Imran Asad Gul, Nils Sommer, Matthias Rohr, Andre van Hoom, Wilhelm Hasselbring

引用次数: 6

Abstract

Software security has become an important requirement, particularly for systems that are publicly accessible through the Internet. Such systems can be equipped with intrusion detection systems to uncover security breaches. In this paper, we present a novel application-level intrusion detection approach.
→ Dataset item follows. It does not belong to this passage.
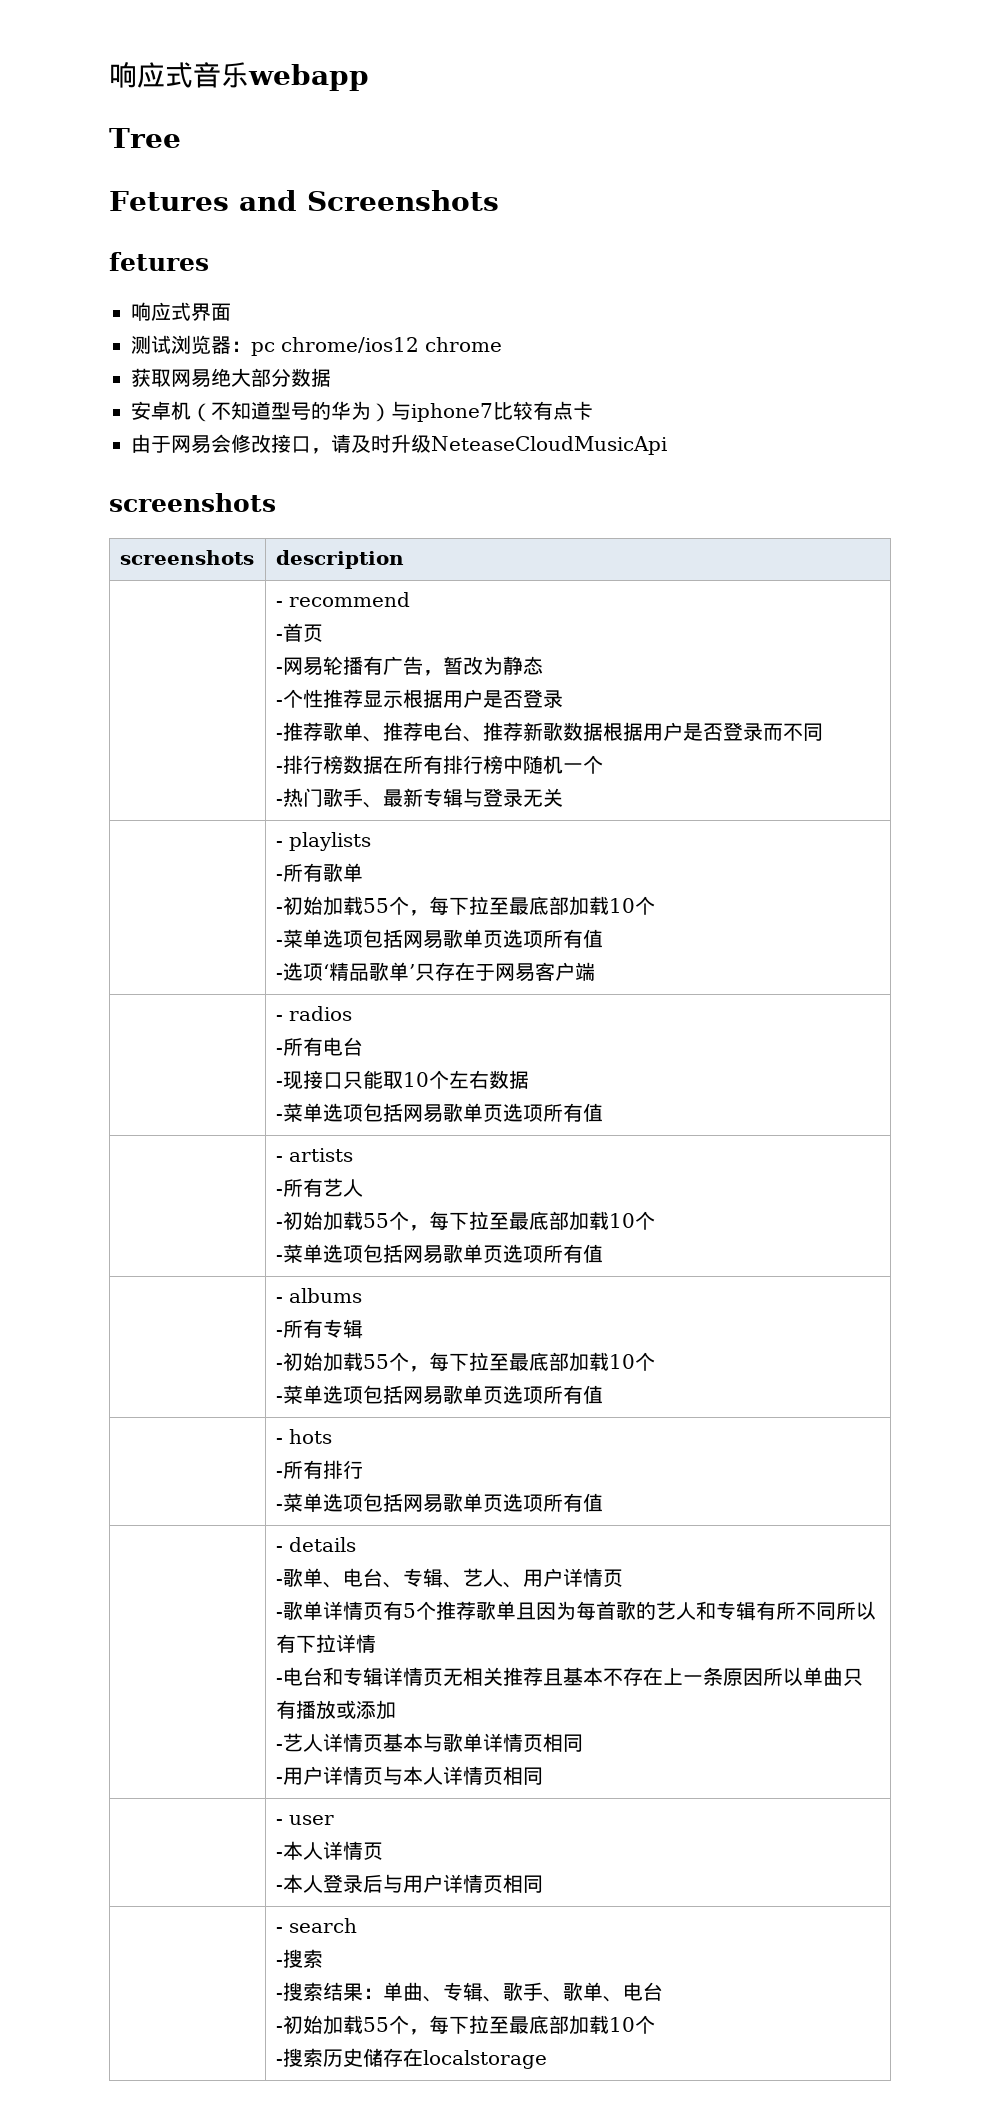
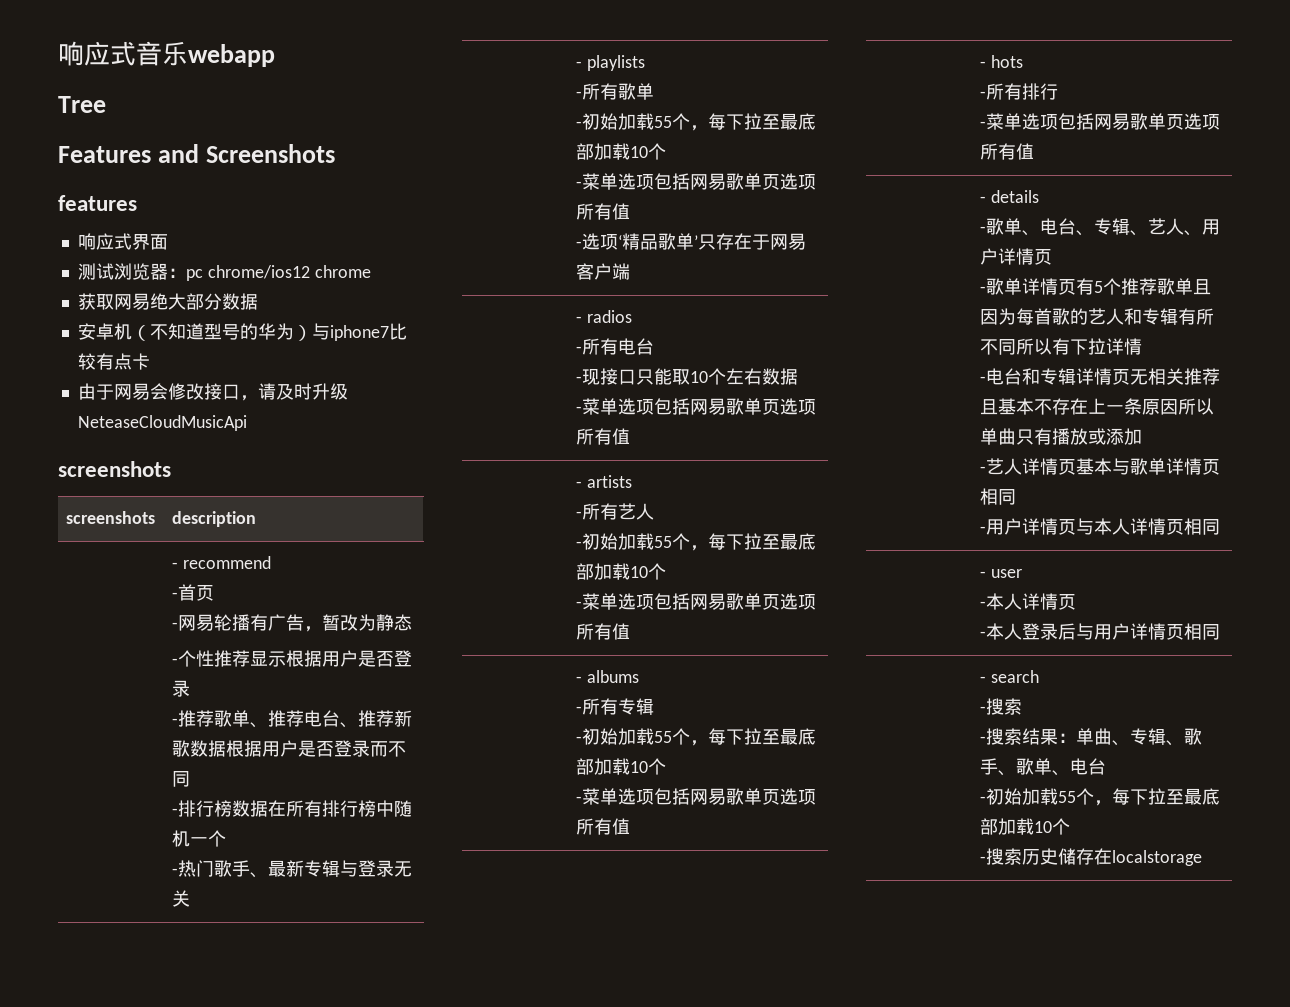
- Fetures and Screenshots
+ Features and Screenshots
- fetures
+ features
A normal behavior profile is created from application-internal control flow in terms of operation execution traces. Anomalous control flows indicative for intrusion attempts are detected by continuously monitoring and analyzing the software system. A case study demonstrates the intrusion detection approach's applicability in the context of a multi-user Java Web application.

查看原文

微信好友朋友圈 QQ好友复制链接

本刊更多论文

入侵检测软件应用中控制流轨迹的评估

软件安全已经成为一个重要的要求，特别是对于那些可以通过Internet公开访问的系统。这种系统可以配备入侵检测系统，以发现安全漏洞。本文提出了一种新的应用层入侵检测方法。根据操作执行跟踪，从应用程序内部控制流创建正常的行为概要文件。通过对软件系统的持续监测和分析，检测出提示入侵企图的异常控制流。一个案例研究演示了入侵检测方法在多用户Java Web应用程序上下文中的适用性。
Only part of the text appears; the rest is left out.